On top of teaching intellectually engaging classes such as HUMN 221: Western Humanities II, PHIL 201: Environmental Ethics and PHIL 330: Ethical Theory, Filice has channeled his love of philosophy into literary accomplishments and proven himself as a masterful writer. Not only has Filice had a myriad of articles about philosophical topics published, but he had his book The Purpose of Life: An Eastern Philosophical Vision published in 2011.

Filice explained that in his book, he attempts to answer questions such as, “Is there an overall purpose for our being here [and] what that could be?”

While the outcome is undoubtedly rewarding, Filice admitted that writing—especially about philosophical topics—requires a great deal of dedication and commitment. “Writing in general is never an easy task,” Filice said. “It takes a lot of discipline.”

Despite struggles he has faced in his journey to explore and share his passions with others, Filice emphasized that sharing knowledge and thought is an integral part of the human experience.

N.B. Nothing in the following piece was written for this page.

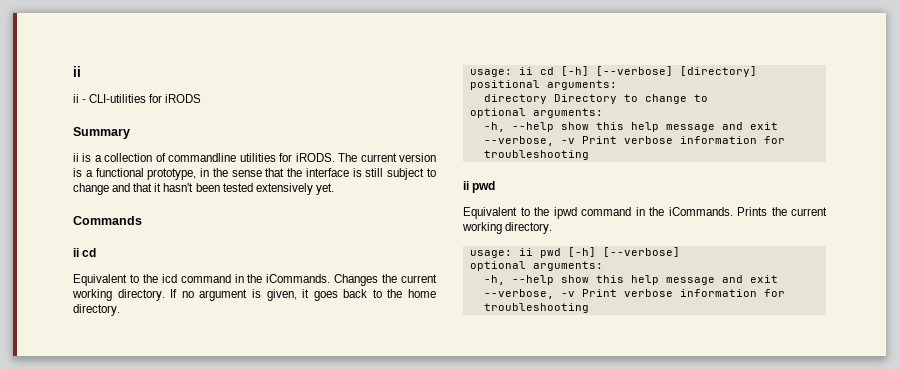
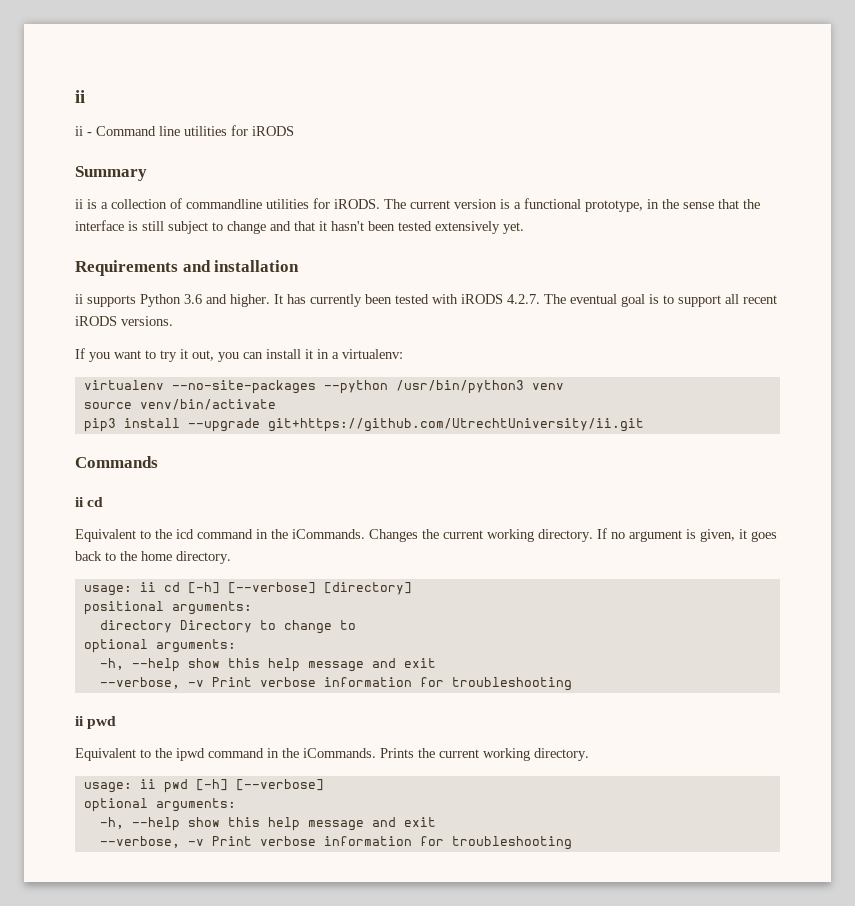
[89,94,147,103] CLI-utilities -> [96,126,227,136] Command line utilities
(334, 189) none -> [75,260,300,276] [75,294,777,307] [75,316,173,326] [75,348,403,362] [83,380,564,394] [83,399,276,410] [83,418,644,432] // Requirements and installation // ii supports Python 3.6 and higher. It has currently been tested with iRODS 4.2.7. The eventual goal is to support all recent iRODS versions. // If you want to try it out, you can install it in a virtualenv: // virtualenv --no-site-packages --python /usr/bin/python3 venv // source venv/bin/activate // pip3 install --upgrade git+https://github.com/UtrechtUniversity/ii.git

“We, as humans, are here to fulfil various kinds of values … we are here to produce excellence in different areas, including the task of trying to make the world a fair world,” Filice said. “One of our jobs as humans is maybe to think on behalf of the universe.”

While the job of a philosophy professor is certainly not an easy one, Filice noted that he thoroughly enjoys working to critically examine and discuss complex issues, especially with his students.

“I hope as a teacher, I make people aware of the complexity of things; we as human are given this gift to think abstractly and reflectively,” he said. “We are all philosophers by nature because we all want to make sense of things.”

For Filice, the greatest reward is the happiness he feels when his class actively participates and engages in course material; showing the clear value in generating discourse over matters that require students to use both their heads and hearts.